|Author (Person)||Cronin, David|
|Series Title||European Voice|
|Series Details||Vol.7, No.34, 20.9.01, p13|
THE Czech authorities have signalled that they may rescind a decision to reimpose visa requirements on Romanian visitors once rules allowing them free entry to EU territory come into effect.
Last month Prague announced that an agreement with Bucharest enabling its citizens to travel across the Czech border without visas would be suspended from 1 October due to a substantial rise in the number of Romanians seeking asylum.
The move precedes a meeting of justice and home affairs ministers next week (27-28 September). Some observers had predicted a decision which could finally end Romania's status as the only central or Eastern European country involved in the enlargement negotiations, whose citizens remain obliged to hold visas before entering the Union.
But the issue has now been eclipsed by preparations for an anti-terrorism package in response to last week's atrocities in the United States.
Libor Secka, Prague's ambassador to the EU, said his government had "not excluded the possibility of harmonising our position with the European Union" if the justice ministers decided to waive the visa rule.
He insisted that the reimposition was just a temporary measure, taken in response to how more than 800 Romanians had lodged asylum applications with the Czech authorities during the first six months of 2001, compared to just 510 for all of 2001.
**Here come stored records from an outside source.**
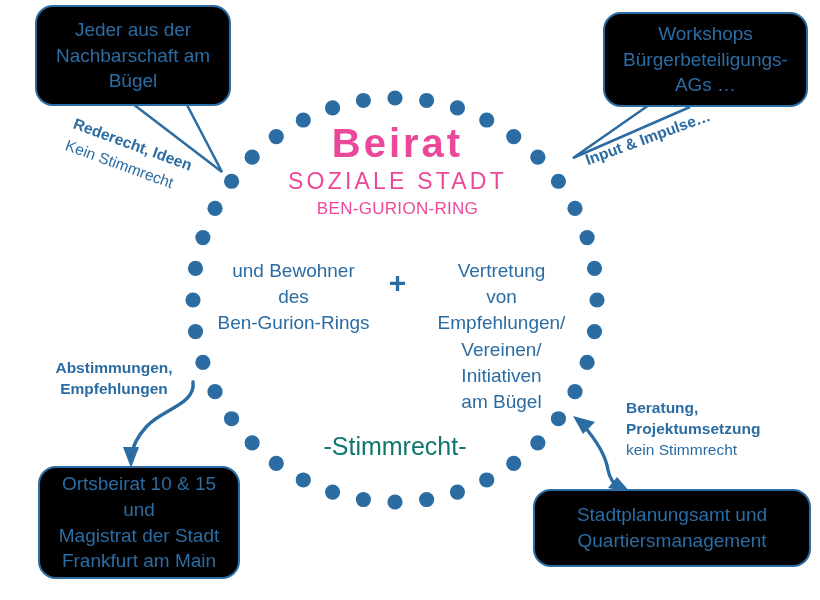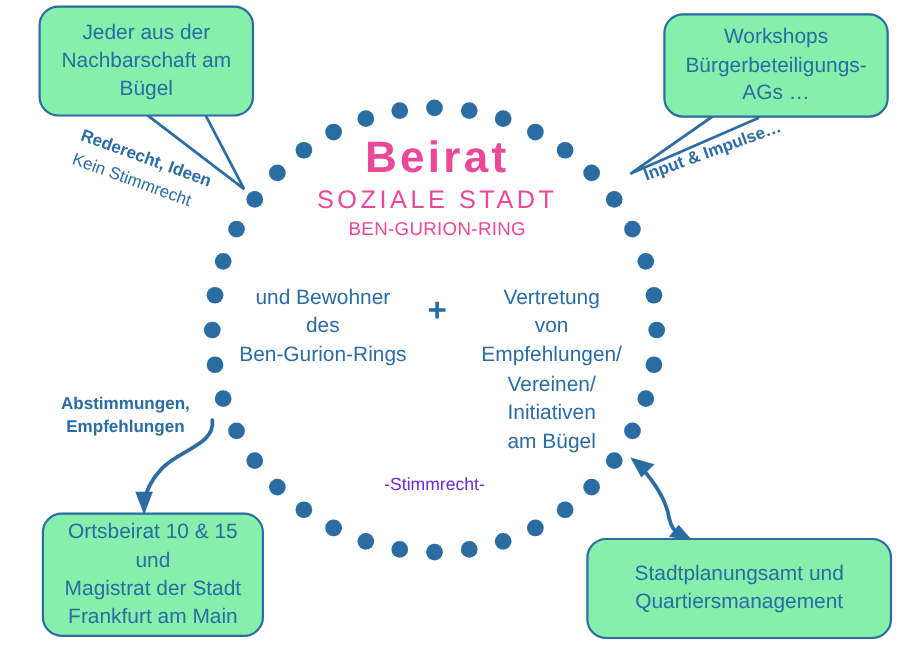"Jeder aus der" .bubble { background: #86efac -> #000000 }
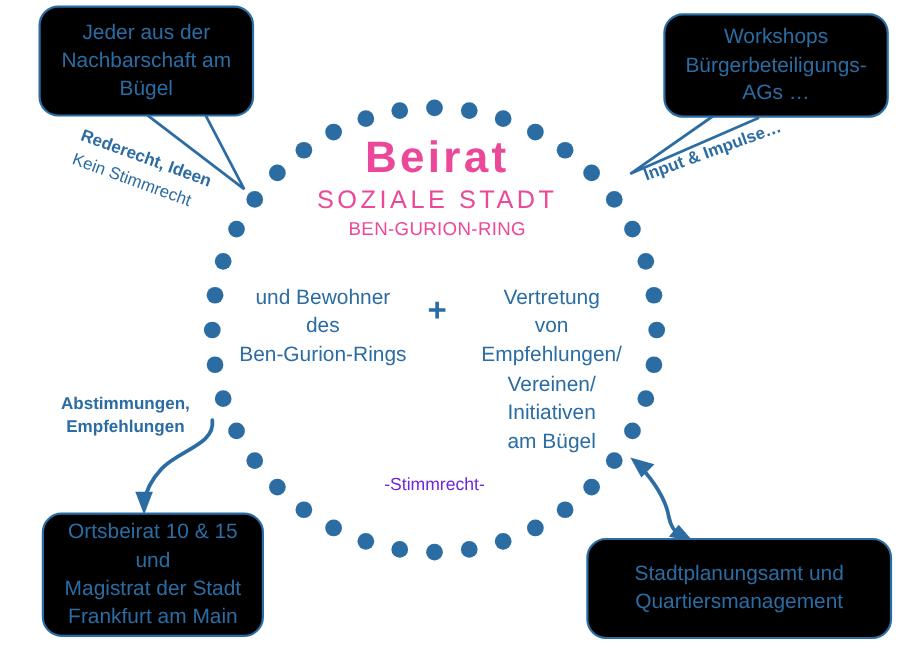"Beratung," div.ann { html: none -> <div> <span>Beratung,</span> <span>Projektumsetzung</span> <span>kein Stimmrecht</span> </div> }
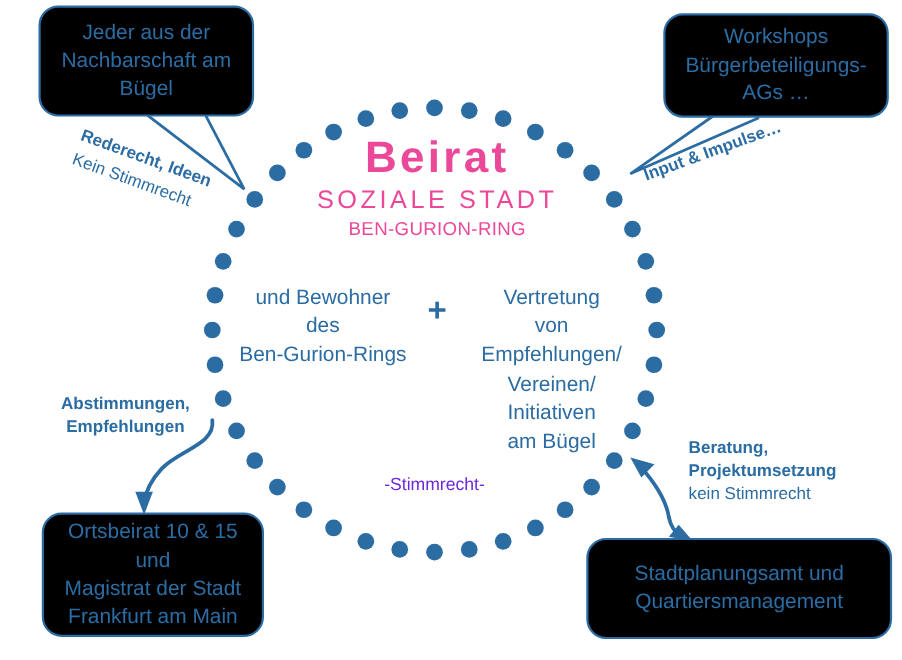"-Stimmrecht-" #stimmrecht { color: #6d28d9 -> #0f766e; font-size: 16px -> 25px }
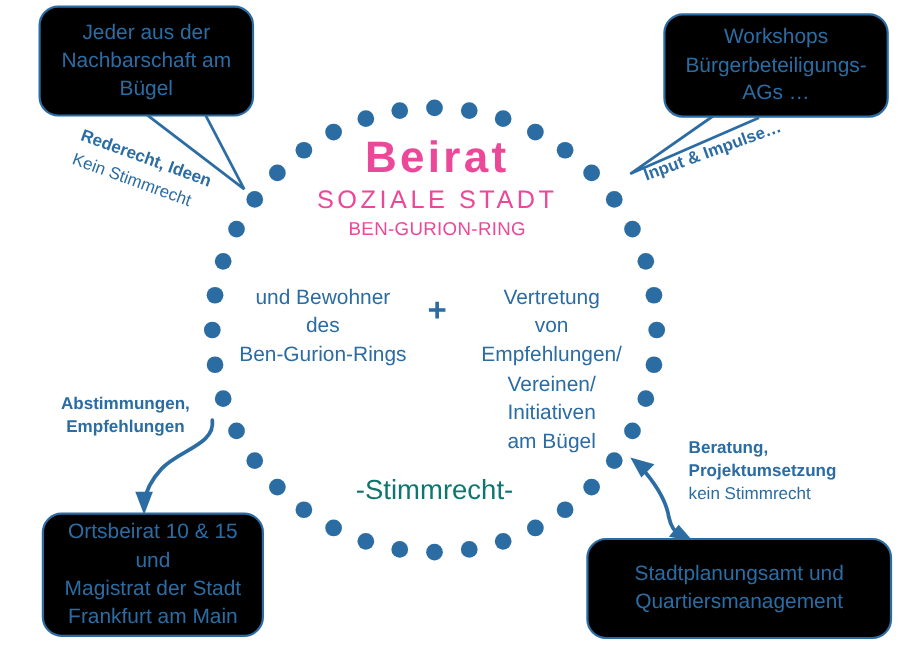"Stadtplanungsamt und" #box-bottom-right { height: 92px -> 78px }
Although Bucharest believes that Prague's move runs counter to at least the spirit of the EU enlargement process, a spokesman for Romania's Brussels embassy said its government is not likely to take any retaliatory action against the Czech Republic.
The Czech authorities have signalled that they may rescind a decision to reimpose visa requirements on Romanian visitors once rules allowing them free entry to EU territory come into effect.